[WHAT THE TASK ASKS]: Your answer should hold exactly the lines from the one with "[716,102,789,116] short list" through the final line of the data below, reproduced as written.

[RECORD SET]:
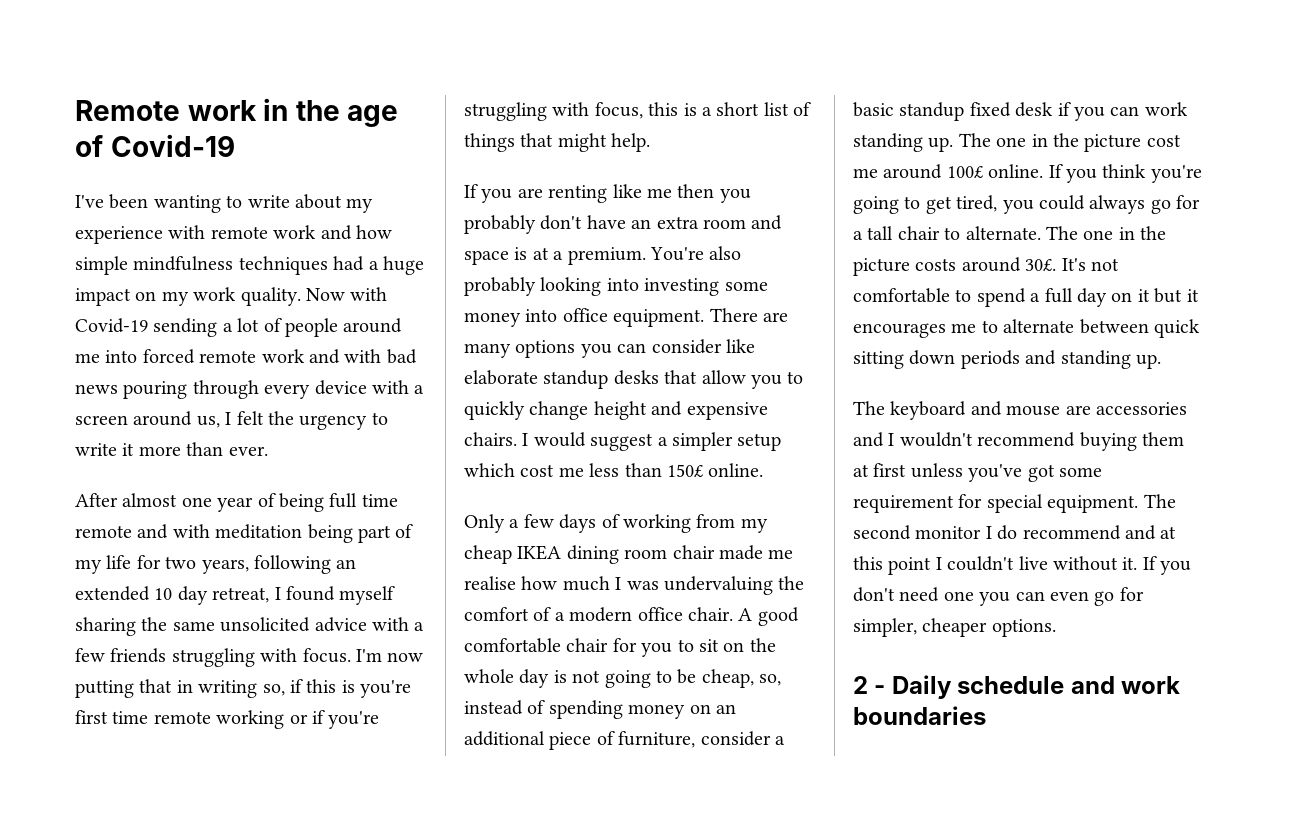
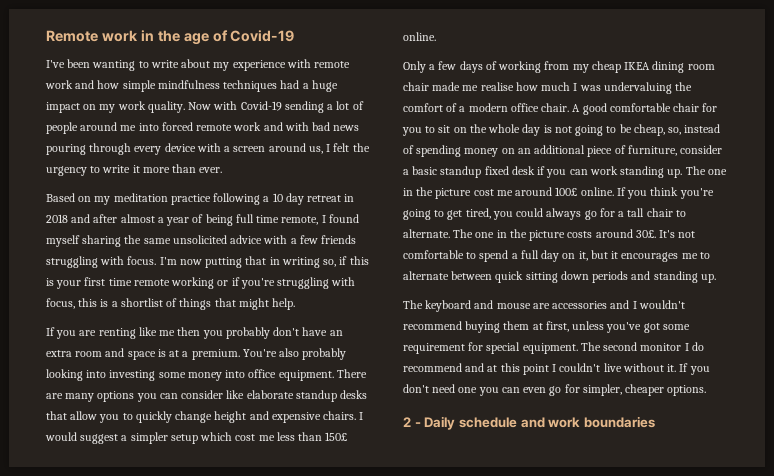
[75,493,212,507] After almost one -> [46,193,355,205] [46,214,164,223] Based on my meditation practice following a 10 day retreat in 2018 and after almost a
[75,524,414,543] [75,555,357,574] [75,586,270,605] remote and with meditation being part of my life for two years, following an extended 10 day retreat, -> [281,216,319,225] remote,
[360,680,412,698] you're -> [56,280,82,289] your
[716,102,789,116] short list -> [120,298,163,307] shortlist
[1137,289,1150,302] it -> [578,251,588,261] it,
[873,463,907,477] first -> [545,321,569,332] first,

[SOLUTION FOR THIS EXERCISE]:
[716,102,789,116] short list -> [120,298,163,307] shortlist
[1137,289,1150,302] it -> [578,251,588,261] it,
[873,463,907,477] first -> [545,321,569,332] first,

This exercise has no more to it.